Половина двенадцатого. Дверная пружина мясной лавки издает звук. В лавке стоят Филипп и Белла, девушка лет двадцати, брюнетка, стриженная под мальчика. Она – член движения сионистской молодежи. Симпатичное, тощее существо, черные ее глаза задумчивы. Одета в форму движения: синяя юбка, большой подсумок, белая рубаха с закатанными рукавами. В руках у нее большая коричневая сумка. Бела – девушка активная, всегда в «центре событий».
– Какое чудное утро! Филипп и я не могли усидеть в конторе. Сбежали. Твое счастье, Саул, что можешь покинуть город, – и Белла подает ему большую плитку шоколада – на дорогу.
– Можно представиться, госпожа? – звуки голоса врываются даже в задние комнаты. – Меня зовут Гейнц Леви. Мы приехали забрать мальчика. Госпожа не должна беспокоиться ни о чем. Он будет в надежных руках.
Приехали. Выхода нет. Отто уже увидел машину. Все и так потеряно. Саул и дядя входят в лавку. Там стоят трое. Двое детей, которые выглядят здесь совсем не так, как там, в их доме. Наряжены, как павлины, в матросские костюмчики. На лицах их удивление и неловкость. Третий – Гейнц. Он кланяется госпоже Гольдшмит, словно принцессе, и она вся сияет, краснеет, взволнована, так что ее телеса колышутся волнами.
– Гейнц, где Эдит? Она ведь хотела ехать с вами? – спрашивает доктор Ласкер. Саул краснеет, он помнит слова Эльзы.
– Эдит! – Гейнц растерян. Доктор Ласкер замечает на лице его смятение.
– Скажи, Гейнц, почему Эдит не едет с вами?
«Эдит, верно… Где Эдит? – Гейнц действительно не видел ее утром. Может ли быть, что в такое чудесное утро она не вышла в сад? Закрылась в своей комнате? Даже не пришла сказать доброе утро детям. Он совсем ее забыл. Что это с ней произошло? Вчера он оставил ее с Эмилем Рифке. Эмиль забавный человек, но «типчик». А Эдит – существо нежное, мечтательное. Внезапно тревога вошла в сердце Гейнца: надо вернуться и справиться о ней. Но тут же он отбросил тревогу. Что вдруг? Ей не восемнадцать лет».
– Эдит? Не знаю… Почему не едет? Верно, устала. Да что я знаю? – отвечает торопливо Гейнц. – Дети, быстрей! Час поздний. Надо ехать.
Черный автомобиль набит всякими разными странными вещами. И Эсперанто прыгает на них истинным хозяином.
– Что за странный запах у этой улицы, – говорит Иоанна, – никогда она не чувствовала такого запаха.
Саул сгибается. Они проезжают мимо Отто. Тот уже явно обнаружил черный автомобиль. Тут же распространился слух по переулку, дед смертельно болен, вызвали ему известного врача. Знал бы Саул, что Отто нашел приемлемое объяснение, ехал бы на каникулы со спокойной и веселой душой.

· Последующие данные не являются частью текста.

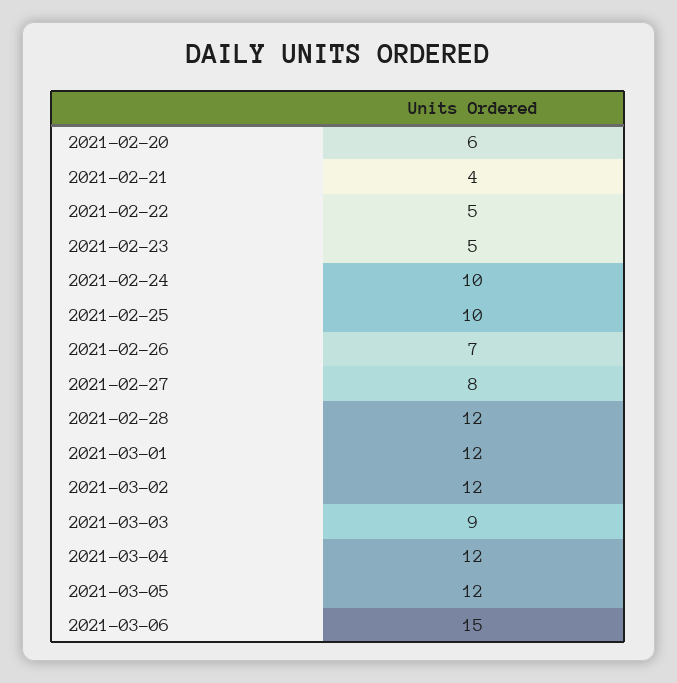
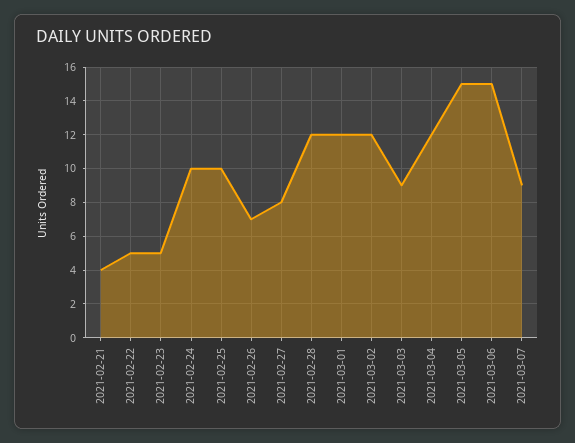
2021-02-20: 6 -> none
2021-03-05: 12 -> 15
2021-03-07: none -> 9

Летний полдень. Жара в разгаре. Пешеходы изнывают, истекают потом. Город полон пыли, шума, духоты. На скамье сидят двое, парень и его девушка. Незнакомые, даже Отто их не знает. Хотели сбежать от пыли и нашли здесь зеленый уголок. Кажется, что они скрывают какую-то тайну. Может, тайну их любви? Время от времени глядят друг на друга и молчат. Может, хотят сказать друг другу сердечные слова, но жара обессиливает, и усталость не дает им открыть рта. Дрема летнего полдня. Отто закрывает свой киоск, бросает подозрительный взгляд на парочку незнакомцев, и утомленным голосом обращается к Мине:
– Пошли, куколка моя, домой.
В ближайшей церкви звонят колокола. Успокаивающие мягкие звуки растекаются над городом – но у кого есть силы прислушаться? Звуки поглощаются шумом большого города.
Черный автомобиль исчез за поворотом. Белла и доктор Ласкер тоже решают оставить город.